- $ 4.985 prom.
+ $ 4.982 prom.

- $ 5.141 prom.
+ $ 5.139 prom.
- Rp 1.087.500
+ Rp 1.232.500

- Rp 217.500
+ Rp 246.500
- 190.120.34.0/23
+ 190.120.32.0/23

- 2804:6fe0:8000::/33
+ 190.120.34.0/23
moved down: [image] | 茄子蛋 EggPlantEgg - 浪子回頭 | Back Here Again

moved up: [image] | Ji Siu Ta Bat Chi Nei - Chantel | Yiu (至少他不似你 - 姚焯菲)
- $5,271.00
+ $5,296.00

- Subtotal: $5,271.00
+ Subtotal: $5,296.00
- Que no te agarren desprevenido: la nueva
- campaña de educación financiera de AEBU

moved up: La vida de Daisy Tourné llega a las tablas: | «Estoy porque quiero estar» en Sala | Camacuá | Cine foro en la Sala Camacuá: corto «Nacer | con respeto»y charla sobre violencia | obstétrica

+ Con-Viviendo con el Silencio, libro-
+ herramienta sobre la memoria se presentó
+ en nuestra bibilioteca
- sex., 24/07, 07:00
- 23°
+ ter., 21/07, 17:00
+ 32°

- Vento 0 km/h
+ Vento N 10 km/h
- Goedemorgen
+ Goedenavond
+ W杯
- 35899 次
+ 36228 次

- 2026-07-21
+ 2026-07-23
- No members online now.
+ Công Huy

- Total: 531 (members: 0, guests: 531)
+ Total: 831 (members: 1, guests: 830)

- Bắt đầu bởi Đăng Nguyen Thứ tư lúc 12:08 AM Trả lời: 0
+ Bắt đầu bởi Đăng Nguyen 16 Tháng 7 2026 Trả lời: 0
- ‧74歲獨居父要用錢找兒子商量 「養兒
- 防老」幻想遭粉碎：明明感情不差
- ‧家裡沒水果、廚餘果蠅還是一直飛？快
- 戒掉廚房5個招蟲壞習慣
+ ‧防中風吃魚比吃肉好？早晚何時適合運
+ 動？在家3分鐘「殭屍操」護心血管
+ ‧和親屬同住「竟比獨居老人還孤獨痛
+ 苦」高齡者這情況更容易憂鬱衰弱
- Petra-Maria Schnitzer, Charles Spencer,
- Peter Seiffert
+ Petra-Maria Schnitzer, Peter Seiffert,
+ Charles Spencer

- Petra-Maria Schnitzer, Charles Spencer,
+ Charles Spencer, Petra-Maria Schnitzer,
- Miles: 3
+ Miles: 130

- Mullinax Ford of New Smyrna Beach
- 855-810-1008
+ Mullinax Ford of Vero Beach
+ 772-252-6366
• • • • •
An exact written copy of every entry is the required answer.

▶ [Result below]
- $ 4.985 prom.
+ $ 4.982 prom.

- $ 5.141 prom.
+ $ 5.139 prom.
- Rp 1.087.500
+ Rp 1.232.500

- Rp 217.500
+ Rp 246.500
- 190.120.34.0/23
+ 190.120.32.0/23

- 2804:6fe0:8000::/33
+ 190.120.34.0/23
moved down: [image] | 茄子蛋 EggPlantEgg - 浪子回頭 | Back Here Again

moved up: [image] | Ji Siu Ta Bat Chi Nei - Chantel | Yiu (至少他不似你 - 姚焯菲)
- $5,271.00
+ $5,296.00

- Subtotal: $5,271.00
+ Subtotal: $5,296.00
- Que no te agarren desprevenido: la nueva
- campaña de educación financiera de AEBU

moved up: La vida de Daisy Tourné llega a las tablas: | «Estoy porque quiero estar» en Sala | Camacuá | Cine foro en la Sala Camacuá: corto «Nacer | con respeto»y charla sobre violencia | obstétrica

+ Con-Viviendo con el Silencio, libro-
+ herramienta sobre la memoria se presentó
+ en nuestra bibilioteca
- sex., 24/07, 07:00
- 23°
+ ter., 21/07, 17:00
+ 32°

- Vento 0 km/h
+ Vento N 10 km/h
- Goedemorgen
+ Goedenavond
+ W杯
- 35899 次
+ 36228 次

- 2026-07-21
+ 2026-07-23
- No members online now.
+ Công Huy

- Total: 531 (members: 0, guests: 531)
+ Total: 831 (members: 1, guests: 830)

- Bắt đầu bởi Đăng Nguyen Thứ tư lúc 12:08 AM Trả lời: 0
+ Bắt đầu bởi Đăng Nguyen 16 Tháng 7 2026 Trả lời: 0
- ‧74歲獨居父要用錢找兒子商量 「養兒
- 防老」幻想遭粉碎：明明感情不差
- ‧家裡沒水果、廚餘果蠅還是一直飛？快
- 戒掉廚房5個招蟲壞習慣
+ ‧防中風吃魚比吃肉好？早晚何時適合運
+ 動？在家3分鐘「殭屍操」護心血管
+ ‧和親屬同住「竟比獨居老人還孤獨痛
+ 苦」高齡者這情況更容易憂鬱衰弱
- Petra-Maria Schnitzer, Charles Spencer,
- Peter Seiffert
+ Petra-Maria Schnitzer, Peter Seiffert,
+ Charles Spencer

- Petra-Maria Schnitzer, Charles Spencer,
+ Charles Spencer, Petra-Maria Schnitzer,
- Miles: 3
+ Miles: 130

- Mullinax Ford of New Smyrna Beach
- 855-810-1008
+ Mullinax Ford of Vero Beach
+ 772-252-6366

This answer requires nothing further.